Overview of New Rights for Workers under the California Consumer Privacy Act

Kung Feng


Employers across the U.S. are increasingly adopting new tools such as electronic monitoring and algorithmic management to monitor, profile, and control workers. Companies use data-driven technologies to make decisions that can have significant effects on workers’ lives – such as screening job applicants, assessing workers’ performance, making promotion or disciplinary decisions, and managing tasks and productivity.

The problem is that workers in the U.S. are virtually unprotected from employers using digital workforce management technologies. New employment and labor laws will be needed to establish worker technology rights for the 21st century workplace.

A significant first step in this direction occurred at the beginning of 2023, when workers at large companies in California gained basic rights around their workplace data under the state’s groundbreaking data privacy law, the California Consumer Privacy Act (CCPA, as amended and strengthened by the subsequent California Privacy Rights Act). The CCPA was designed for the protection of consumers and originally excluded workers, but as of January 1, 2023, that exemption has sunsetted and California workers are now included in its protections.

Under the CCPA, workers have the right to know when employers are monitoring them and for what purpose. They can access their data and request to correct or delete it. They can know if employers are profiling them or buying data about them, like social media activity. And they can opt out of employers selling their data.

This memo provides an overview of workers’ rights under the CCPA and how workers can exercise these rights. We focus on the right to access one’s data because of its potential value for workers and worker advocates. Information gained in a data access request can reveal or substantiate unfair workplace practices and can be used to initiate challenges to them. Two short case studies at the end illustrate how worker organizations are beginning to use data access requests.

If your organization is interested in testing the use of CCPA rights, contact us for more information. For broader coverage of data-based technologies and technology rights, see our report Data and Algorithms at Work: The Case for Worker Technology Rights.

Worker Rights Under the California Consumer Privacy Act (CCPA)

As of January 1, 2023, workers in California are covered by the California Consumer Privacy Act (CCPA). Below are the key aspects of the CCPA. For more information, see this explainer.

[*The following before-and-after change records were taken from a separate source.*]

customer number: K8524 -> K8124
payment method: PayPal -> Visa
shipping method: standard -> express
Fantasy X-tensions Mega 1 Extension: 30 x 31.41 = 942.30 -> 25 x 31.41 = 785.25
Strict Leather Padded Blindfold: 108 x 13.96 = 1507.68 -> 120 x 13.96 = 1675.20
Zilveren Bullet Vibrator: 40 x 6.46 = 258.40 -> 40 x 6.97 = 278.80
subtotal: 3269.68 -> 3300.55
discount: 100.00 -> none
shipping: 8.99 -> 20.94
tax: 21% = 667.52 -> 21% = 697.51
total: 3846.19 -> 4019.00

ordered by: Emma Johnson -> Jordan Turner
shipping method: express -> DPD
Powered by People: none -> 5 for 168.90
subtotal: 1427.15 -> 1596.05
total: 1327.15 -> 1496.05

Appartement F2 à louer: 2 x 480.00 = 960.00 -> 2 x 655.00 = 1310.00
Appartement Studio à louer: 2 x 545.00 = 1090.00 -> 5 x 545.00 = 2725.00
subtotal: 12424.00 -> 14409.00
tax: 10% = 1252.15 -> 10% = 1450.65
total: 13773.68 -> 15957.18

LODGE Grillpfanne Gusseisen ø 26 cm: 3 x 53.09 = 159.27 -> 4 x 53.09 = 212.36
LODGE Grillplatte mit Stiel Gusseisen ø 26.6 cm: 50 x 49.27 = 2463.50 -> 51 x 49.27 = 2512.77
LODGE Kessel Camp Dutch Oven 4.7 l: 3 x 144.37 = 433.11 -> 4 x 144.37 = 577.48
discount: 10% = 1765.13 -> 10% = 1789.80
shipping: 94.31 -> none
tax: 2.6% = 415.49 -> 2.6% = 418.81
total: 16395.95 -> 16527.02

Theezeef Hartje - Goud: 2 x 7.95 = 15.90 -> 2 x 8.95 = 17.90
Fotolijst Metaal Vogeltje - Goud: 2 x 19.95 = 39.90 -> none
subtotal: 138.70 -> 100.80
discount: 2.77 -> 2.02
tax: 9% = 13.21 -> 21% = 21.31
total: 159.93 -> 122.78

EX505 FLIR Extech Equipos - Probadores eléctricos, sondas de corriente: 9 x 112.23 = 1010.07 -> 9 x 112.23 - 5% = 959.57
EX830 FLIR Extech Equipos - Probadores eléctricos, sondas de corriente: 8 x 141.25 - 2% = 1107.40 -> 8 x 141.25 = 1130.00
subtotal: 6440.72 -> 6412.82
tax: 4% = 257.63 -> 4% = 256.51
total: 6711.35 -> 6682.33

Who is covered by the CCPA?

  • Workers at for-profit companies doing business in California that meet one or more of these qualifications:
    • Have more than $25 million in gross annual revenue
    • Buy, sell, or share the personal information of 100,000 or more consumers or households
    • Derive 50% or more of their annual revenue from selling or sharing consumers’ personal information
  • Workers includes employees, independent contractors, job applicants, and former employees
  • Third parties (labor subcontractors and service providers) that control the collection of an employer’s worker data are bound by the same regulations as the employers.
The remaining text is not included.